There are three things to consider, maybe four.
One is the action type. Semi-autos need “tougher” brass. That, overall, means “harder,” not necessarily thicker. Due to the resizing requirements for good function, which means a little “more” in all areas, there’s likewise more expansion in each subsequent firing. Brass made of harder alloy is less, not more, susceptible to failures — by my experience. Considering the elastic and plastic properties of brass, harder exhibits a little less effect from each.
I prefer harder composition brass for a bolt-gun too. Most NRA High Power shooters do. Reason? It runs better! There’s less “stickiness” in running the bolt for rapid-fire events.
Two: case capacity. They are not nearly all the same! My experience has shown me that more capacity is better, and that’s especially if we’re wanting to edge toward max-pressure loads. Even though the pressure generated inside the case using more (larger case volume) or less (smaller volume) may get to the same level, there is usually more net velocity (at the same pressure) when there’s more room in the case. If it didn’t matter then other things done to expand case capacity (like shoulder angle changes) wouldn’t matter either.

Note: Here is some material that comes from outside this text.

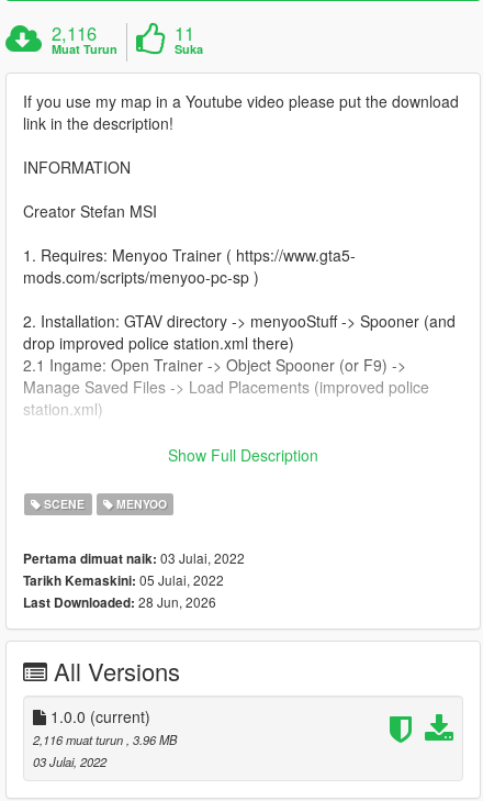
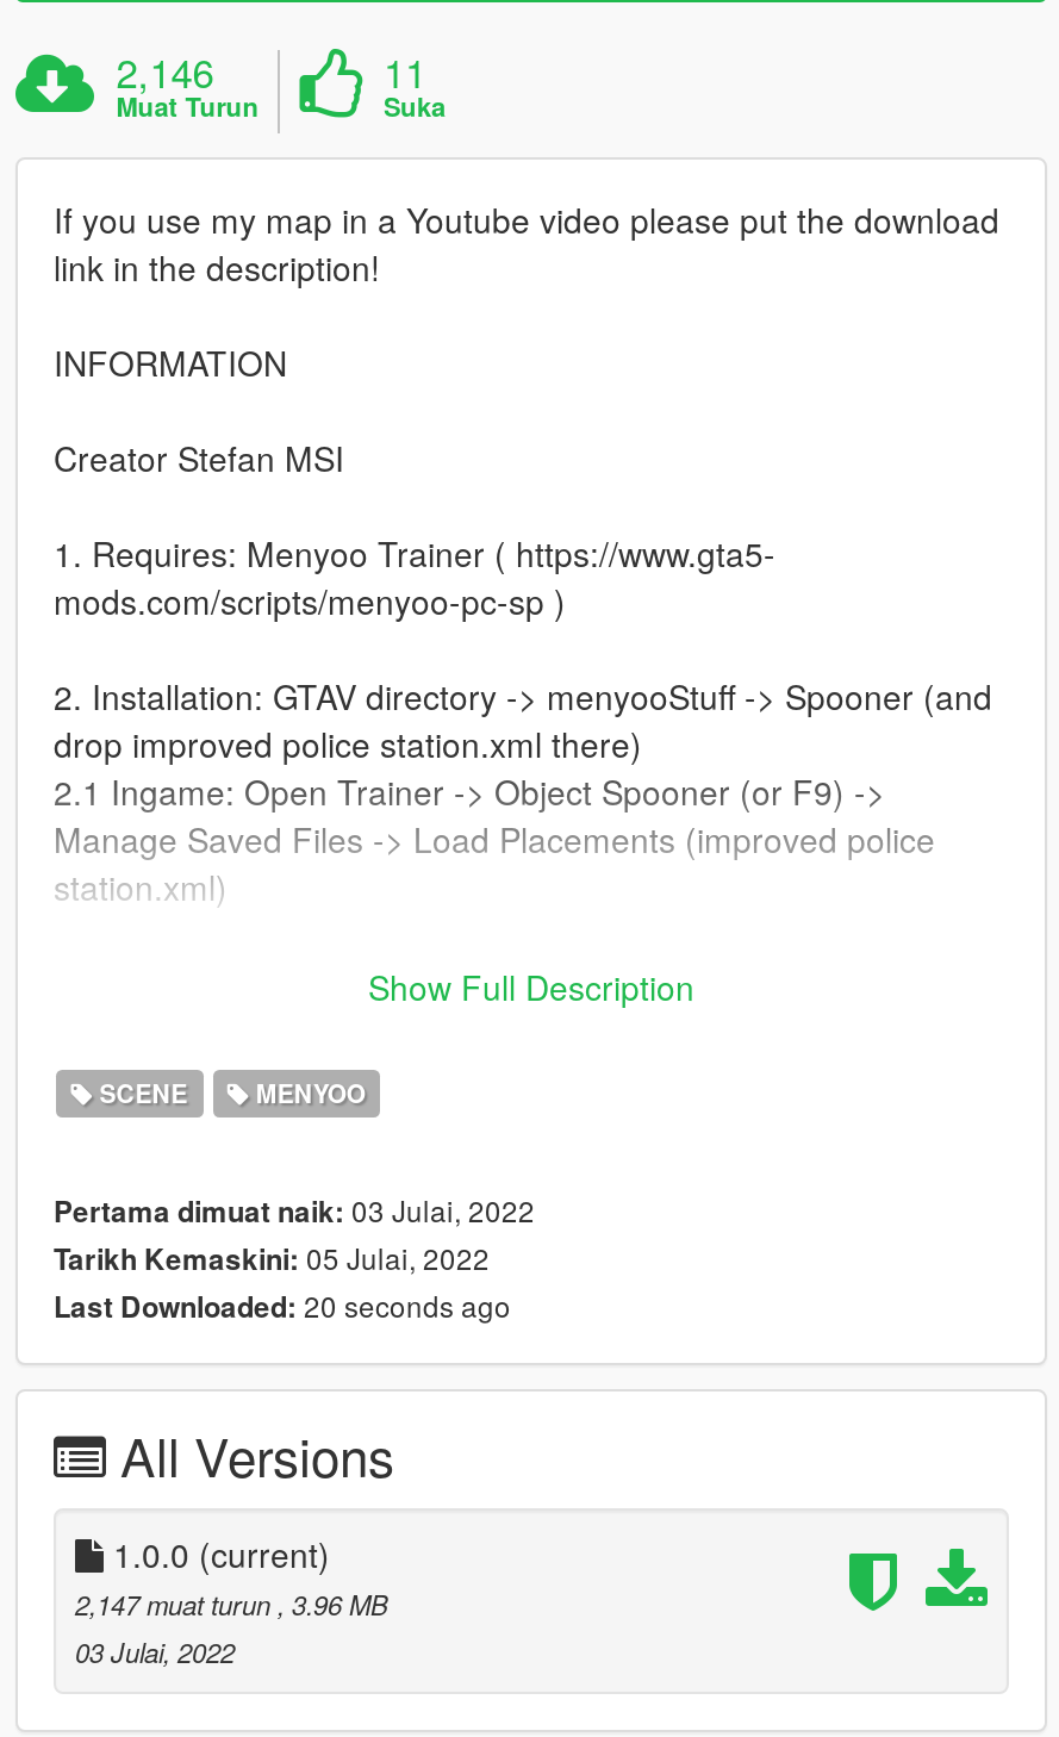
[52,20,97,46] 2,116 -> [116,43,214,101] 2,146
[23,592,216,612] Last Downloaded: 28 Jun, 2026 -> [54,1285,511,1328] Last Downloaded: 20 seconds ago
[33,731,177,748] 2,116 muat turun, 3.96 MB -> [75,1585,387,1623] 2,147 muat turun, 3.96 MB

Three: Precision standards. What do you expect, what are you willing to do to get it? After enough experience with enough different brands, that is a legit question. Some brass is “better” out of the box. Cost usually reflects on initial quality. Paying a premium for premium quality, which is three things: consistency, consistency, and consistency. That consistency will primarily, or at least measurably, be in wall thicknesses. The choice there is to buy it or make it. That choice is a balance between effort, value of time, and proven results.
After using enough different brands with varying levels of costs and claims, I think the most honest thing I can tell you is that you’ll likely end up with the overall “best” brass case you can have shopping in the middle, plus a little, and then getting to work on it. A good commercial “name” brand can be made at least effectively close to the dimensional equivalent of a premium brand, like Norma, but it’s not without effort.
Before spending any time weighing or otherwise sorting cases, do all the prep work you plan beforehand. If any prep involves material removal, even trimming, that influences weight accuracy and, therefore, the viability of segregation by same.
Recommendations? Yes. And no.
About the time you decide there’s some certain way some certain thing is, they up and change it. I avoid making too many lumped-together, generalized statements about particular brands because of that. However! I can tell you that some of the “better” brands of brass also tend not to hold up as well, or won’t if there’s much working load to load (expansion, sizing). I’m thinking here of the better-known European brands, like Norma and Laupua. Those are near about dimensionally flawless out of the box, but they tend to be a little on the thick and soft side. I use Norma in my .22 PPC because the cost is worth it. If I drive from Mississippi to New Mexico to shoot a match, that’s the least of my expense.
This is also the reason that every serious competitive shooter I know says to buy up as much of one lot as you can, if you know it’s good stuff. That’s for all components.
Sometimes brass chooses you!
As said last time on the “Multiple Gun” loads, if you’re mixing brass things like case volume do factor. As also suggested then, the best solution is to pick a load that’s in around the 80- to 90-percent range of max. I mix brass all the time. I shoot quite a lot of factory ammo and, yes, I save each case we can retrieve. I clean them all, size them all, and fill them with a “compromise” load I worked up for can blasting. The need for those excursions is not quarter-minute precision.
If you’re looking to save as much as you reasonably can and still get “good” cases there’s honestly nothing wrong with Lake City. The more recent production 5.56 measures pretty well, and it’s tough, and relatively high-capacity. I sho can’t vouch for any other headstamp on mil-spec ammo beyond “LC.” However! I suggest purchasing it prepped. Avoid “range dump.” A big issue with once-fired is which chamber it was first-fired in. Avoid .308 Win. (7.62 NATO)! You DO NOT want to deal with M60 or Minigun leftovers.
Many handgun owners reload, but is it wise to count on that ammo for defensive carry? Jason Hanson says “no.” READ WHY
During war, one of the most common tactics used to fight the enemy is to disrupt their supply lines.
During the Vietnam War, U.S. soldiers did this in a different way than just simply stopping supplies from getting to the enemy.
This specific operation, code named “Project Eldest Son,” was carried out by U.S. Green-Beret patrols, who captured enemy ammunition stashes that were typically 7.62 X 39mm ammo cartridges, which were used in the AK-47’s regularly carried by Communist forces.
Once the U.S. captured the ammo stashes, the cartridges would be disassembled and then put back together with different components.
For instance, the powder in the cartridges was replaced with a high explosive powder that would generate five times the pressure in the firearm.
The high explosive powder inside the cartridges would typically cause the AK-47 receiver to explode sending bolts and pieces of the gun backwards towards the person holding the rifle.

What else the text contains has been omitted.